In 2009, A.V. Club head writer and hip-hop specialist Nathan Rabin decided to spend a year or two immersing himself in the canon of country music, a genre he knew little about, but was keen to explore. The result: “Nashville Or Bust,” a series of essays about seminal country artists. After 52 entries, Rabin plans to travel south and explore some of country music’s most hallowed landmarks and institutions.

About a decade ago, I traveled to Nashville for my cousin Jonathan’s wedding and visited the Grand Ole Opry with my dad and older sister. The Grand Ole Opry Radio Show is a broadcast frozen forever in time, a throwback to an old, weird, rapidly vanishing America. The performers represented the ghosts of Nashville past. There was Little Jimmy Dickens hooting and hollering away (confession: I don’t quite remember if Little Jimmy Dickens was, in fact, hooting and hollering away, but I’m going to assume he was), but more important, for the purposes of this piece, Porter Wagoner loomed magnificently over the proceedings like Gulliver among the Lilliputians. He looked resplendent in a snow-white Nudie suit festooned with his signature rhinestone-encrusted wagon wheels and his towering blonde-white hair done up in an epic pompadour. 

Depending on your perspective, Wagoner either looked like a great man or a complete ass. There was no in-between. Like hip-hop, country paradoxically both subscribes to rigid gender roles and prominently features flamboyant male peacocks who sashay about in ridiculous outfits while sporting enough jewelry to fund a small war. In country and hip-hop, clothes make the man, and Wagoner’s look always screamed, “Looky me! I’ve got rhinestones and shit on my suit!” 
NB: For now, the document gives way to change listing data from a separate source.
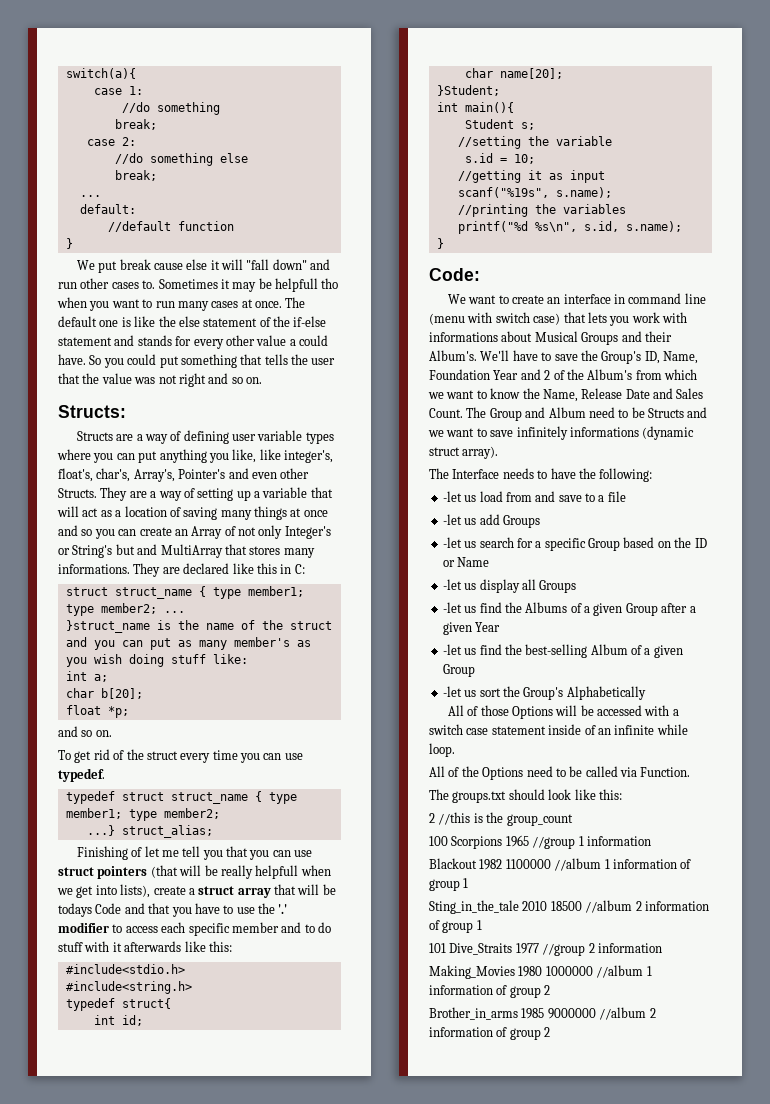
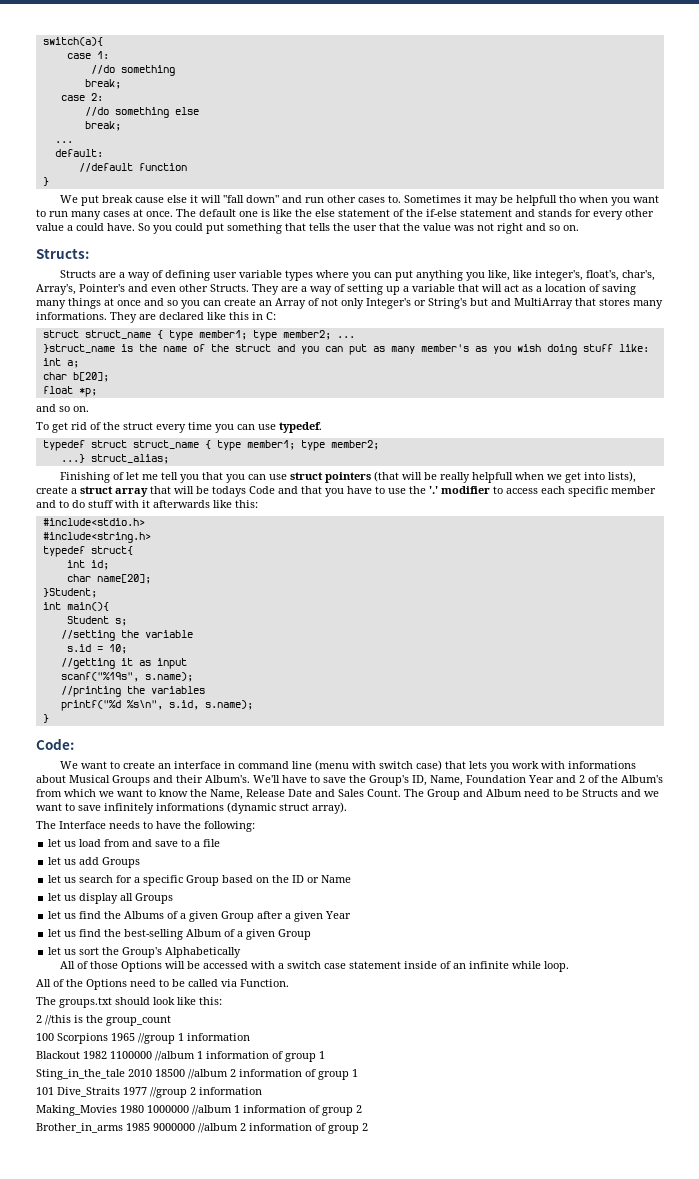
[442,491,462,502] -let -> [48,839,62,847] let
[442,514,462,525] -let -> [48,857,62,865] let
[442,537,462,548] -let -> [48,875,62,883] let
[442,579,462,590] -let -> [48,893,62,901] let
[442,602,462,613] -let -> [48,911,62,919] let
[442,644,462,655] -let -> [48,929,62,937] let
[442,686,462,697] -let -> [48,947,62,955] let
Few hillbilly peacocks were more famous, or infamous, for their outlandish sartorial stylings than Wagoner: His wagon-encrusted Nudie suits were as much a part of his image as his duet partner Dolly Parton’s magnificent cleavage was to hers. Wagoner represented a comically over-the-top burlesque of flashy masculinity, just as Parton is a larger-than-life caricature of down-home sexiness. In this and many other respects, Wagoner and Parton suited each other until their charmed union blew up, country-style! 

Ah, but back to the Grand Ole Opry: At what I am going to naively imagine was the climax of the show, Wagoner strolled into the front row of the auditorium and waded into a sea of wheelchairs to shake my father’s hand. It was a simple gesture, yet it instantly catapulted Wagoner into Rabin family lore. He was more than just a man who helped make television safe for country music and arguably the most important figure in Dolly Parton’s career; he was the man who shook my dad’s hand. All it took was two seconds, some eye contact, and a handshake to create a lasting memory. 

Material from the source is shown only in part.